There’s no feeling like falling asleep after midnight, waking up and thinking to yourself, “Surely it must be like 5:00 or 6:00, right?”, then looking at the clock and seeing it’s 12:45 and you’ve only been asleep for 30 minutes. Trying to get sleep is truly like running a marathon overnight. You wake up tired, exhausted. You fight and fight just to get 20 minutes here, 30 minutes there. You remember waking up 30-40 times throughout the night. It’s so fucking painful.
I was able to halt the fibromyalgia flare up that started yesterday. I kept spamming ice packs and I took some magnesium. I haven’t been taking it proactively anymore. I nearly passed out on the floor in the evening, but when I got back up and kept using ice packs, it seems like the fibro started fading away. So I’ll keep going with these silly ice packs. It’s seeming like the ice packs are helping me, not the RF ablation procedures I had. If those aren’t helping me, then I’m not getting any pain relief, and I’m not going anywhere. It’s nice to have something that can help me temporarily, but I need a permanent treatment. I have no future without something permanent. I also can’t sleep with an ice pack, so that explains why sleep has been so rough.

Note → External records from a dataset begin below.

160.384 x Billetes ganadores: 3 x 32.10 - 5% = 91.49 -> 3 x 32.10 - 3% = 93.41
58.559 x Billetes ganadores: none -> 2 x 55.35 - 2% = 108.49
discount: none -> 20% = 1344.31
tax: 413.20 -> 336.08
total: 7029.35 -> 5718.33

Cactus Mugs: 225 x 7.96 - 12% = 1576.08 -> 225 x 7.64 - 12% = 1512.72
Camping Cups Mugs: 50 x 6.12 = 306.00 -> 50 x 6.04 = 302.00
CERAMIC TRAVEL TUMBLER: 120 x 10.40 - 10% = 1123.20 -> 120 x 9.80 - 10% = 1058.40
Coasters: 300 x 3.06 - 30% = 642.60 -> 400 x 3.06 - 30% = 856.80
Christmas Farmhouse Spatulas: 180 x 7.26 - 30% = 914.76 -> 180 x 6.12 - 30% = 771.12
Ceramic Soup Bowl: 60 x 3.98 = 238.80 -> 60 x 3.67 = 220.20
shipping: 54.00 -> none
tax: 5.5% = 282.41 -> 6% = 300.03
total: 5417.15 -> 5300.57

I’ve been spamming ice packs today, and I haven’t had any positive results. I don’t know what it takes. I know since I haven’t been sleeping, I’m not recovering or healing, so I expect that to be an issue. But how does it work one day and not the next? Just like always, nothing makes sense. I feel like the flare up is coming back around. It seems like I maybe eased some of the symptoms yesterday, but the flare up goes away whenever it wants, and it’s not done yet.
Flare up is ramping up in the afternoon. It’s deep and strong. It’s actually scaring me. I know what flare ups like this are capable of. They can be super horrifying, and this one feels like it’s ramping up to be like that. Good chance this puts me into a panic attack this evening. Not sure how I’m going to get through it.